* Activity
Gather all lines from the material that contain the word "radius".

————

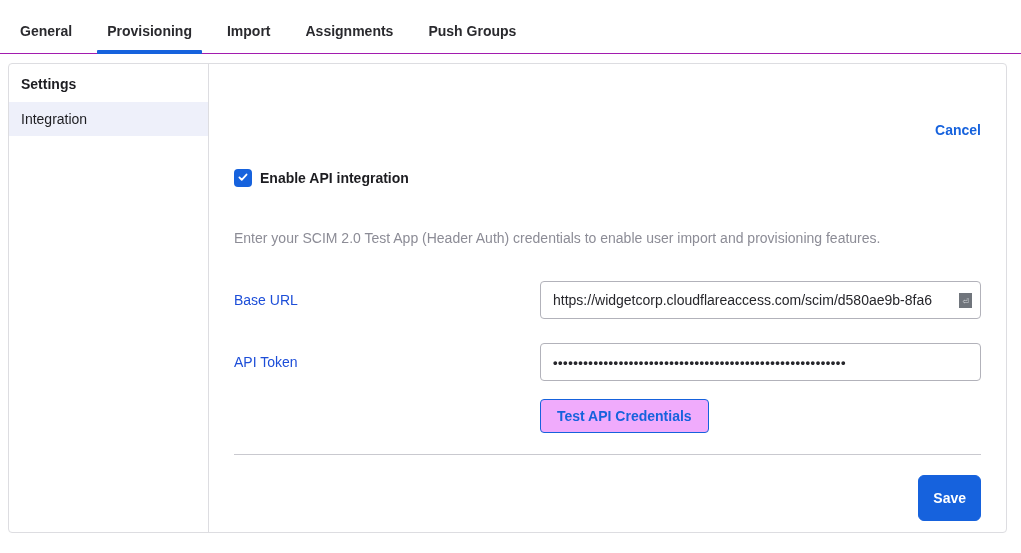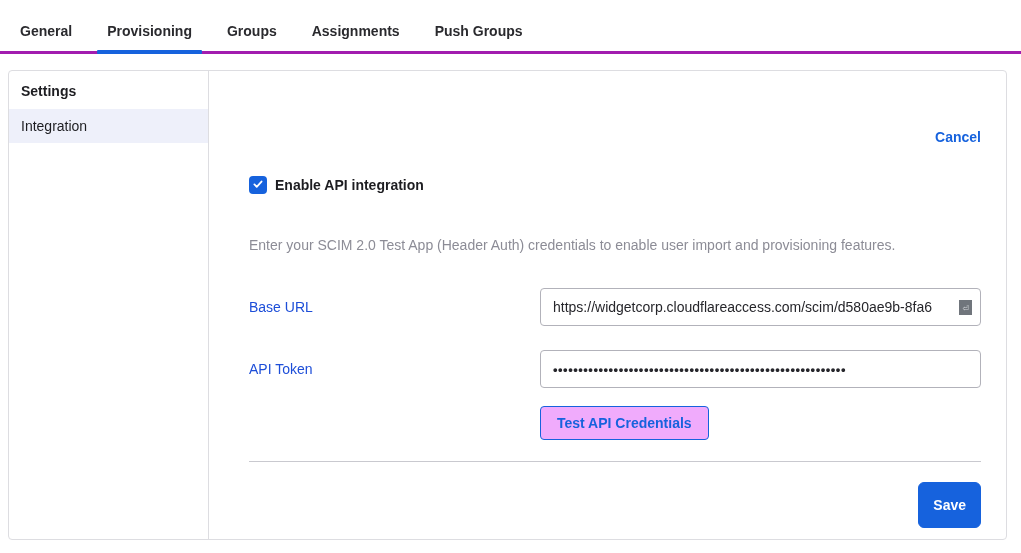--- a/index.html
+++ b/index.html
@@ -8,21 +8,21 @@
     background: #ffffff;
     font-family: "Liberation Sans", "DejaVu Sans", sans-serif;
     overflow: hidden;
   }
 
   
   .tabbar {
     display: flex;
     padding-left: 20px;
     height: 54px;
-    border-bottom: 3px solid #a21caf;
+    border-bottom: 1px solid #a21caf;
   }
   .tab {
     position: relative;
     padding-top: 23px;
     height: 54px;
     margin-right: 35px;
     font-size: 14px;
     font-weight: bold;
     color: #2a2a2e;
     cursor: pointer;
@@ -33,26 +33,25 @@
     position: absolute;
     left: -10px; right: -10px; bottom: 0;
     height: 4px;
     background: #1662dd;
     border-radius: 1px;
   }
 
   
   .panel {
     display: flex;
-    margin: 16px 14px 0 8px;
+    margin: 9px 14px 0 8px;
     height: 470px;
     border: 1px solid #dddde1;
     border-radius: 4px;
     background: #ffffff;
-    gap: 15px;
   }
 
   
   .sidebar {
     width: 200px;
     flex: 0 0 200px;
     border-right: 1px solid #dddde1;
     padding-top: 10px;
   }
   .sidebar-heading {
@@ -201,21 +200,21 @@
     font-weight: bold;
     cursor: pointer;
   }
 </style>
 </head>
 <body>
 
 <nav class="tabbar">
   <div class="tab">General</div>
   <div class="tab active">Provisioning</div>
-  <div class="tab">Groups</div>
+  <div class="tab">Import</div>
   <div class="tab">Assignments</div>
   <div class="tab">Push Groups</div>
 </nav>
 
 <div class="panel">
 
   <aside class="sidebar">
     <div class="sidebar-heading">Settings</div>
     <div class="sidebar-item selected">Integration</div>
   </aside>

————

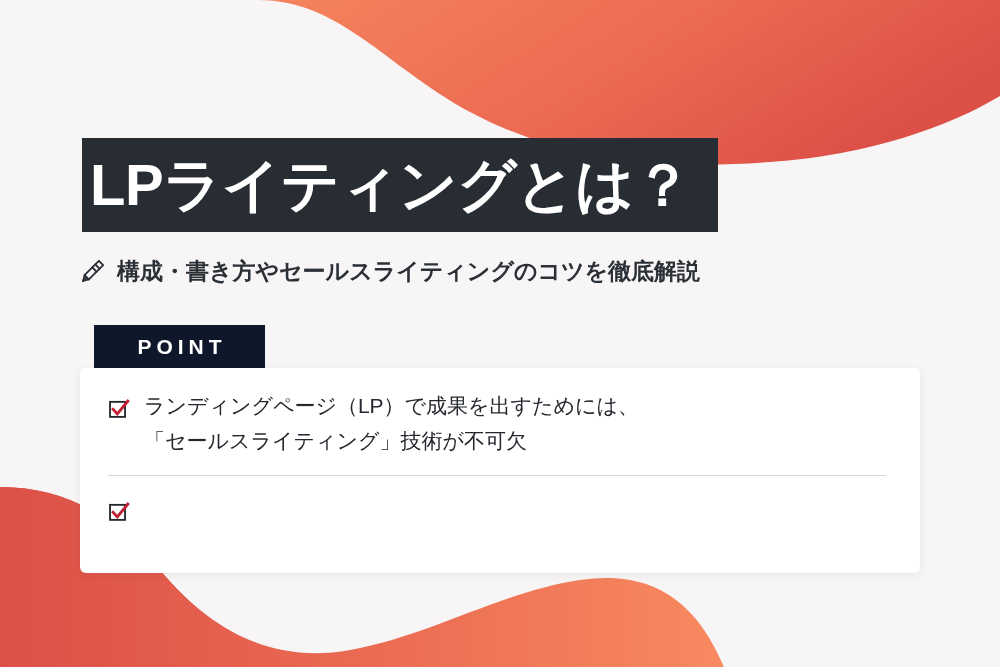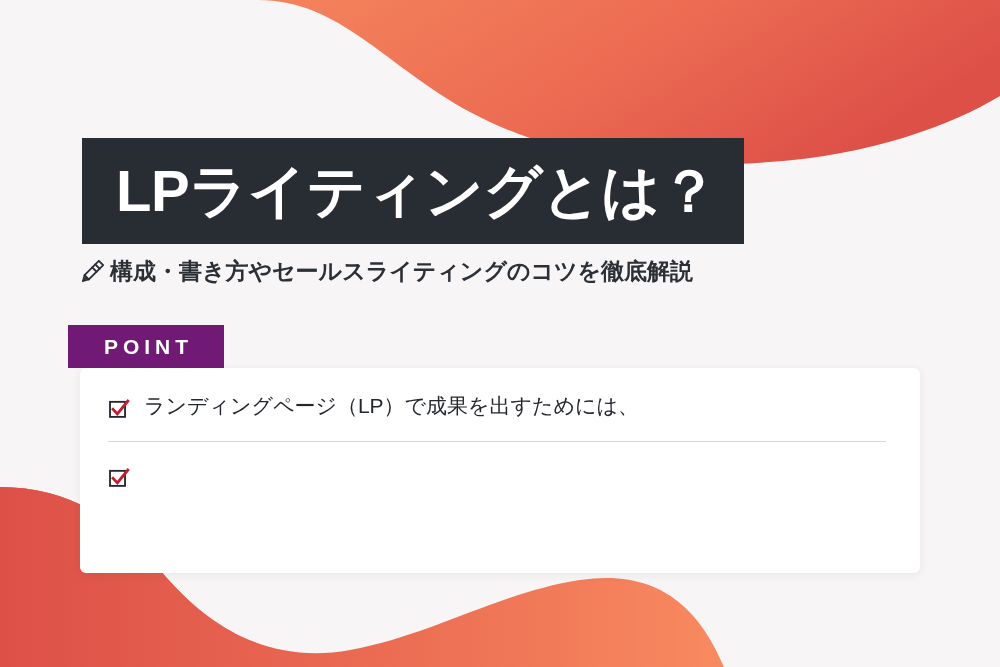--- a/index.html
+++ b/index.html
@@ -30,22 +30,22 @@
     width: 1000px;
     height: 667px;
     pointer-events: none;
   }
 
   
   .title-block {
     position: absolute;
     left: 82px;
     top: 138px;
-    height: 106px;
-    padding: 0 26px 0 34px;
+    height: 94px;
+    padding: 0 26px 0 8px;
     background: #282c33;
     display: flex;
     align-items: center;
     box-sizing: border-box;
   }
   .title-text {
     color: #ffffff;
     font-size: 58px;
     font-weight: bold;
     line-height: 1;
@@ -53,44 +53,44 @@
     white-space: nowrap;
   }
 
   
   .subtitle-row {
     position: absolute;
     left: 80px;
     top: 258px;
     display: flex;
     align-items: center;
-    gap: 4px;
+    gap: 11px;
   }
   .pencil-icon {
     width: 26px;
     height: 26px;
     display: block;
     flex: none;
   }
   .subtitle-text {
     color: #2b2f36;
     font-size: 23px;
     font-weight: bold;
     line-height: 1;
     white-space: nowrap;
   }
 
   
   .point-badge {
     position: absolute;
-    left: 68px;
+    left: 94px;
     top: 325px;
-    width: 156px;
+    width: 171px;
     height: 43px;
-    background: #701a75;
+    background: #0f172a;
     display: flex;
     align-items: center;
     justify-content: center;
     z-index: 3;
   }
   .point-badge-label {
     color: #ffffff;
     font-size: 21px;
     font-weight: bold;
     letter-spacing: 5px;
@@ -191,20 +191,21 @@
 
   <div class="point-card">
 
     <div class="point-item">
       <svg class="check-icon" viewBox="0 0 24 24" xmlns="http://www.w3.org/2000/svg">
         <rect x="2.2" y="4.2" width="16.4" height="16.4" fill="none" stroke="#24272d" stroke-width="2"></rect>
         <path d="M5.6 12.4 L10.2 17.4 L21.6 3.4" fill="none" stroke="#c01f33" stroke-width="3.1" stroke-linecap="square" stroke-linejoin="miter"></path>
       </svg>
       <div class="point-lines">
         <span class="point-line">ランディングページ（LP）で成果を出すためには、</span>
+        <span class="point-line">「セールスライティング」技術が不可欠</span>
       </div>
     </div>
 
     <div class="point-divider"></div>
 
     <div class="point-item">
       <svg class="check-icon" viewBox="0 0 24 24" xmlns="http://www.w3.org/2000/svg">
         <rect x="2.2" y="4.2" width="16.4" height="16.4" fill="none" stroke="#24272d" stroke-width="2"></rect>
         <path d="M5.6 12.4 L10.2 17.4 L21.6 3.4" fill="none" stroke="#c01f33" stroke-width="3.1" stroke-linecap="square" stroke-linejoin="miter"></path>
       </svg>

————

* Answer space
     border-radius: 1px;
     border-radius: 4px;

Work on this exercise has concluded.